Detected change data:

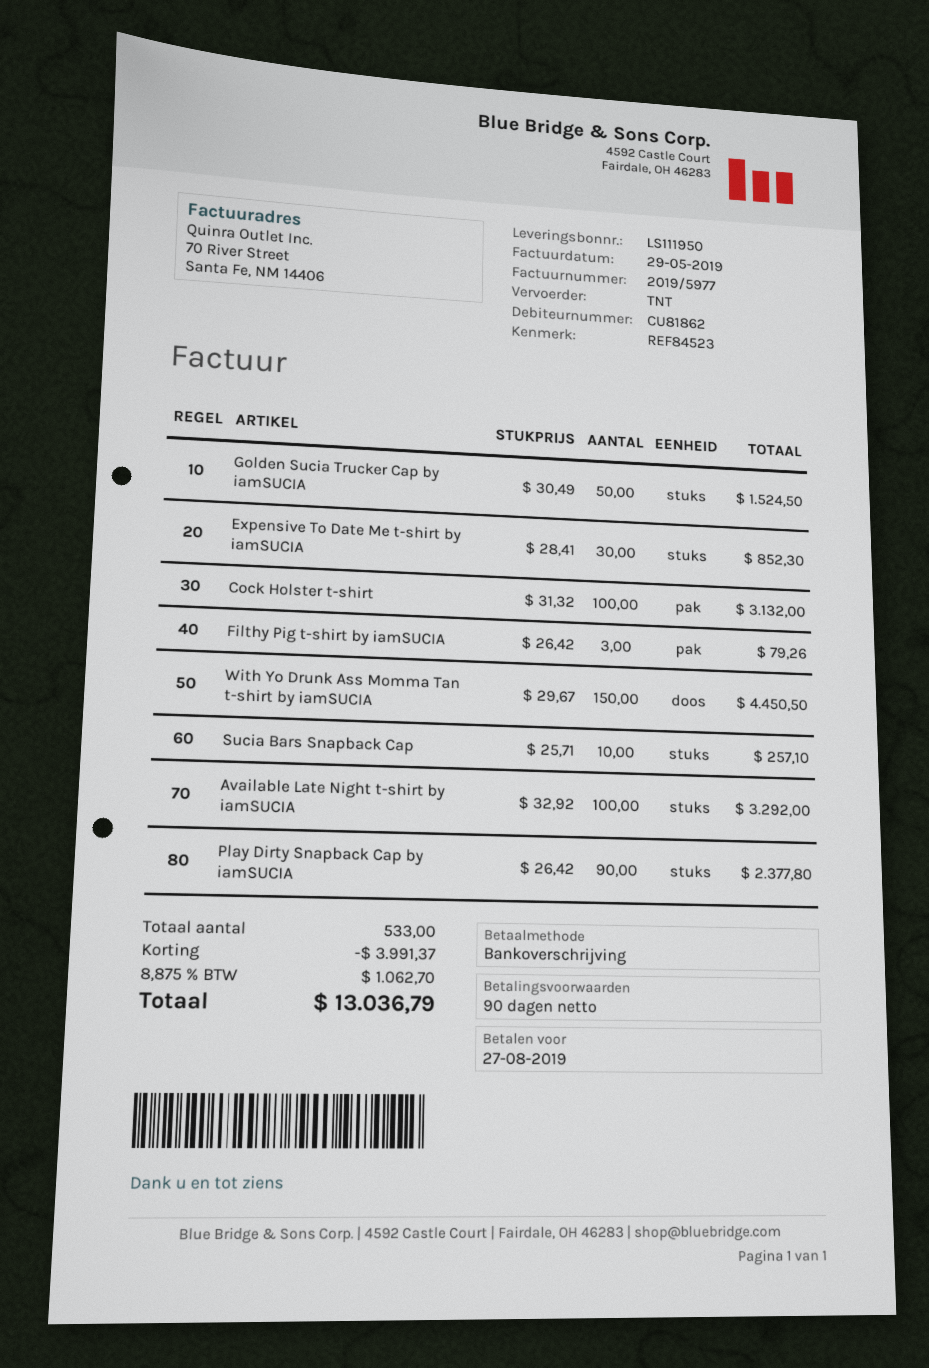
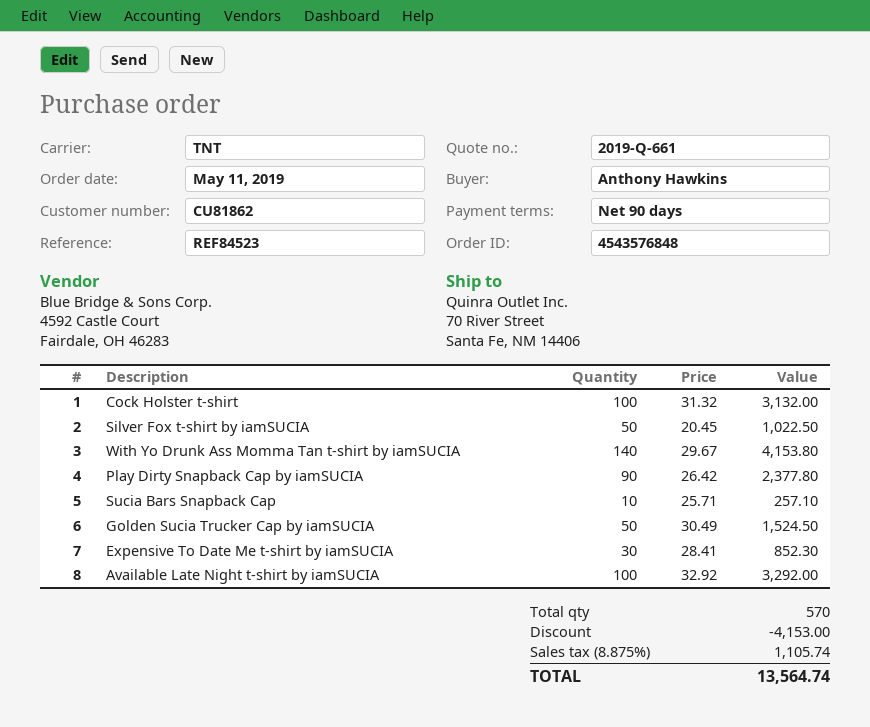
Filthy Pig t-shirt by iamSUCIA: 3 x 26.42 = 79.26 -> none
With Yo Drunk Ass Momma Tan t-shirt by iamSUCIA: 150 x 29.67 = 4450.50 -> 140 x 29.67 = 4153.80
Silver Fox t-shirt by iamSUCIA: none -> 50 x 20.45 = 1022.50
total quantity: 533 -> 570
discount: 3991.37 -> 4153.00
tax: 8.875% = 1062.70 -> 8.875% = 1105.74
total: 13036.79 -> 13564.74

■ TASK OBJECTIVE
The copy must match every line of the data exactly and contain no pictures.

■ THE COMPLETED TASK
Filthy Pig t-shirt by iamSUCIA: 3 x 26.42 = 79.26 -> none
With Yo Drunk Ass Momma Tan t-shirt by iamSUCIA: 150 x 29.67 = 4450.50 -> 140 x 29.67 = 4153.80
Silver Fox t-shirt by iamSUCIA: none -> 50 x 20.45 = 1022.50
total quantity: 533 -> 570
discount: 3991.37 -> 4153.00
tax: 8.875% = 1062.70 -> 8.875% = 1105.74
total: 13036.79 -> 13564.74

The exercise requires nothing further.